- [PROBLEM TO SOLVE] Extract, without alteration, each line from the start of the listing to the line bearing "Houndstone ex (102/197): 80".

- [STUDY MATERIAL]
○ ○ ○

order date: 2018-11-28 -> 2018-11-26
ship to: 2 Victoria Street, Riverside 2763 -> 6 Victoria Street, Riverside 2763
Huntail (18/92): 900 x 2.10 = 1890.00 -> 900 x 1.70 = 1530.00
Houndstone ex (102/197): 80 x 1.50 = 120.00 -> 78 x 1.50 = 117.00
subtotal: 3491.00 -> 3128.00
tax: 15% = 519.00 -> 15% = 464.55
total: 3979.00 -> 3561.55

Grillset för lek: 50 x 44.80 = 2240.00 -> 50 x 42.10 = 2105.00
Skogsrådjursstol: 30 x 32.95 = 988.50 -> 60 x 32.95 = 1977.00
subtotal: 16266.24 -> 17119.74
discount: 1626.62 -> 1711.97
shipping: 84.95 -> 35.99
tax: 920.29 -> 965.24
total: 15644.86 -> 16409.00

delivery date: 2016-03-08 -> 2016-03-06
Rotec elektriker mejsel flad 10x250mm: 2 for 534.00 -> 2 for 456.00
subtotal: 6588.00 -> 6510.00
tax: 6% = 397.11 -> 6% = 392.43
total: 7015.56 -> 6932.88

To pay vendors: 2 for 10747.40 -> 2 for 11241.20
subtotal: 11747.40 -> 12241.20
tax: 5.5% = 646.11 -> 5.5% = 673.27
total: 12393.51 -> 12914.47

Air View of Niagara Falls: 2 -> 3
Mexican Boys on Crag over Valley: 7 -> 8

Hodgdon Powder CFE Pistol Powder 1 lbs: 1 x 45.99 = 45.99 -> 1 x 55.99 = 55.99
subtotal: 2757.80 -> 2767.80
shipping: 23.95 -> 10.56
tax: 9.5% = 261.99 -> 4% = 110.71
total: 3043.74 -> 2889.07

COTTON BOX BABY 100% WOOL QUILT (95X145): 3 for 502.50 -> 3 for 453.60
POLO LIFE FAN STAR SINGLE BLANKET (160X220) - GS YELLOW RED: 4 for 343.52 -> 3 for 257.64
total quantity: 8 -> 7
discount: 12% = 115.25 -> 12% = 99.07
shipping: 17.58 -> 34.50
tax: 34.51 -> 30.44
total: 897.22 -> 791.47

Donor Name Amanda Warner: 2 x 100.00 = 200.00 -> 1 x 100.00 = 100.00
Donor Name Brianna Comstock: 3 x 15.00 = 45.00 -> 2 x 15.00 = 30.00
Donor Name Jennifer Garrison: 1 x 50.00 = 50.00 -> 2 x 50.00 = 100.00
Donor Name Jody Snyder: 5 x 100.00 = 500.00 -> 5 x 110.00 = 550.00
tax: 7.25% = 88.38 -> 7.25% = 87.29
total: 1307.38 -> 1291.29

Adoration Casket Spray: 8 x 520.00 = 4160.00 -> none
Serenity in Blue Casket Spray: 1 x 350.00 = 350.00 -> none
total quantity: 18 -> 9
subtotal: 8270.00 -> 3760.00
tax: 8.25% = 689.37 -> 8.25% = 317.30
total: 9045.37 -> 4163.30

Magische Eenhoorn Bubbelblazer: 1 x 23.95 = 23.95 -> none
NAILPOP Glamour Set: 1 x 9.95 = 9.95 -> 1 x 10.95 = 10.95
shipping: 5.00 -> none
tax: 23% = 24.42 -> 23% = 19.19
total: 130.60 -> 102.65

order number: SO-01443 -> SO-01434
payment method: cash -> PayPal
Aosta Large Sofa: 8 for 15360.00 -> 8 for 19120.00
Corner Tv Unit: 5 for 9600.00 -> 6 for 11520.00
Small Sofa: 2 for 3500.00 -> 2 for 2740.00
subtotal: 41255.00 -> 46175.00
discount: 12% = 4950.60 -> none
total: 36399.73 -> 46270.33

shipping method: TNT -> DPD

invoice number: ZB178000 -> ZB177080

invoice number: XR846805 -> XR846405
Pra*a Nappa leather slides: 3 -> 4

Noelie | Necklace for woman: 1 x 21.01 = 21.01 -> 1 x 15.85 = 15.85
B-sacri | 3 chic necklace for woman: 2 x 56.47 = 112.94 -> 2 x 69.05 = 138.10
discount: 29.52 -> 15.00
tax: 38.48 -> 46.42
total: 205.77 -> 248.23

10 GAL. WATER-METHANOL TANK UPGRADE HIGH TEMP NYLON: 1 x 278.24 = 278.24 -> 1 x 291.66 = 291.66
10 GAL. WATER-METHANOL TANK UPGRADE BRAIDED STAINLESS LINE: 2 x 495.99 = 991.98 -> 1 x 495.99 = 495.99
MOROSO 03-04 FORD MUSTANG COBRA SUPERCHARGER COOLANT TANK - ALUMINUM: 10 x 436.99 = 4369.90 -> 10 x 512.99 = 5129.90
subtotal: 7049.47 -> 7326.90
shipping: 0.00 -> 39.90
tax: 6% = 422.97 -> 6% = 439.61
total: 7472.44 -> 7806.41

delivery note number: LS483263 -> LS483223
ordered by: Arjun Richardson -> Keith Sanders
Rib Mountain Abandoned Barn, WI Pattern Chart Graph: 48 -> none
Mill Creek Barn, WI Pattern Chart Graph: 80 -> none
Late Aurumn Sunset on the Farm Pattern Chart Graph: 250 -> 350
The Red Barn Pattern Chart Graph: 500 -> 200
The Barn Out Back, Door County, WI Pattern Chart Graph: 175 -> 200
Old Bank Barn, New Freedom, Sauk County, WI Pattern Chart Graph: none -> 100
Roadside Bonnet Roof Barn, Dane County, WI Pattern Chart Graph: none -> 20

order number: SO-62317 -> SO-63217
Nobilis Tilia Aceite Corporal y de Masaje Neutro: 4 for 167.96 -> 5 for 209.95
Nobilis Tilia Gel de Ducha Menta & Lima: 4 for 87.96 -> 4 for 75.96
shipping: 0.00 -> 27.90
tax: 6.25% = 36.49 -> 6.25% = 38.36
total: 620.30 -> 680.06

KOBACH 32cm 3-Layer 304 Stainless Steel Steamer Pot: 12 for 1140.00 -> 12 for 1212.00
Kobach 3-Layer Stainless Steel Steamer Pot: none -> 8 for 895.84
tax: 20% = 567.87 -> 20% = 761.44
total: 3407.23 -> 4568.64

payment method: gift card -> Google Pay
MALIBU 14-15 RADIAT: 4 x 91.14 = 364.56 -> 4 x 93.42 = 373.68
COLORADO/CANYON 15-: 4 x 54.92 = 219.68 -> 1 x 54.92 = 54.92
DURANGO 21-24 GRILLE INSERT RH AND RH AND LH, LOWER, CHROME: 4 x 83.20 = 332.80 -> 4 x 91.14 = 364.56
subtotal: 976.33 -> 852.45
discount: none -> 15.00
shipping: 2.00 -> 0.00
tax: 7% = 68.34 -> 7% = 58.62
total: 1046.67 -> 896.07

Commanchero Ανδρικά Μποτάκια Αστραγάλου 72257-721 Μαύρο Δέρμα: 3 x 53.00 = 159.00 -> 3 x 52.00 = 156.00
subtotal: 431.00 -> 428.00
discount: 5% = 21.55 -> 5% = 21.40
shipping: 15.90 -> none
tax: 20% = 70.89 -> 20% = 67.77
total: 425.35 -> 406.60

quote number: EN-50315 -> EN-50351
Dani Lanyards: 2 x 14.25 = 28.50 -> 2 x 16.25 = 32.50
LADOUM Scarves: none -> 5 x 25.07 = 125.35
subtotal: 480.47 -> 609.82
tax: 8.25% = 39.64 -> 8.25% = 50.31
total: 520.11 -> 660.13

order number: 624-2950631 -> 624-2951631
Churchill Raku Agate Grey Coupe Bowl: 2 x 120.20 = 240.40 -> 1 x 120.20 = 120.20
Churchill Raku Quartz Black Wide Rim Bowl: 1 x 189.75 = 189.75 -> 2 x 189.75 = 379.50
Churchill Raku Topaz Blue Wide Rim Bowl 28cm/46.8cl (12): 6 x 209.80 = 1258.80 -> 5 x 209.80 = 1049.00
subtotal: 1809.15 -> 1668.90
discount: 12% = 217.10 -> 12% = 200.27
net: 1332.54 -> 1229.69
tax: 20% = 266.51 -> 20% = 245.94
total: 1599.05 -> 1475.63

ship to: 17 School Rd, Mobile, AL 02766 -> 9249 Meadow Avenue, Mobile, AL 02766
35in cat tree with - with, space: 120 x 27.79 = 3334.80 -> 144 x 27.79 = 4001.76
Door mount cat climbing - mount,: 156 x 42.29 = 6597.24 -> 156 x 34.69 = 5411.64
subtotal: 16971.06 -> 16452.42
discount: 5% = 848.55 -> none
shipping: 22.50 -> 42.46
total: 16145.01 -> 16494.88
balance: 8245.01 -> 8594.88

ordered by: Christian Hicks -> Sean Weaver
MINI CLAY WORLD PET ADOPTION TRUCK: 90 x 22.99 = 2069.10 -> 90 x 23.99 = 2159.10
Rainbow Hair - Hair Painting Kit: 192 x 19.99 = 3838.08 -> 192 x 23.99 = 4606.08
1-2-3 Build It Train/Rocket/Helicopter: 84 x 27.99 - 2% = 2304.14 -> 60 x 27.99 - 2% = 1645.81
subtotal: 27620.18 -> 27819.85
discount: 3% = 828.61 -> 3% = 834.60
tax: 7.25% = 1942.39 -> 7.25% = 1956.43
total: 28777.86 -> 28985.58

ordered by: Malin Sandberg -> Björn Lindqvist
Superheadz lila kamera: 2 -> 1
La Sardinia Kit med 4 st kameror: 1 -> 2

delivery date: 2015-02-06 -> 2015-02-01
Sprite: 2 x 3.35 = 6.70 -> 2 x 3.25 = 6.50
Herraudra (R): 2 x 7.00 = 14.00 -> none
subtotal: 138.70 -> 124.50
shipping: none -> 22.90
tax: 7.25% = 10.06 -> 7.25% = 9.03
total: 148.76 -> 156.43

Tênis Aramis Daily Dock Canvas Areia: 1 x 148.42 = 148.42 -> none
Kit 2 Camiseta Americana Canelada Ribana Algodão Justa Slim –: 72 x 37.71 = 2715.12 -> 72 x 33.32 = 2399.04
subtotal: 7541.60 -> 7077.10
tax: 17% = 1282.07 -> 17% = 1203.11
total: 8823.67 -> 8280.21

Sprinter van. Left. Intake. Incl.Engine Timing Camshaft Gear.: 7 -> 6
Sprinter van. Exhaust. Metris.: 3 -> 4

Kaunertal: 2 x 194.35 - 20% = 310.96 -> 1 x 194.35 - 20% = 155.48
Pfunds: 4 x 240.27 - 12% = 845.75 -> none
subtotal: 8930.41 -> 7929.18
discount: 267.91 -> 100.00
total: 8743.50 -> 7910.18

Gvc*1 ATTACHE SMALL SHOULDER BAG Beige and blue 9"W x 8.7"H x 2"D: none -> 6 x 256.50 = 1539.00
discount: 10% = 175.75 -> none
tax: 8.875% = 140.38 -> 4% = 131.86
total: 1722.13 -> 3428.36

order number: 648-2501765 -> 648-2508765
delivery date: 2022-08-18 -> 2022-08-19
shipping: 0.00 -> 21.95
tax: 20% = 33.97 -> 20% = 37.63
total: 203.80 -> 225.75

○ ○ ○

- [ANSWER TO THE EXERCISE]
order date: 2018-11-28 -> 2018-11-26
ship to: 2 Victoria Street, Riverside 2763 -> 6 Victoria Street, Riverside 2763
Huntail (18/92): 900 x 2.10 = 1890.00 -> 900 x 1.70 = 1530.00
Houndstone ex (102/197): 80 x 1.50 = 120.00 -> 78 x 1.50 = 117.00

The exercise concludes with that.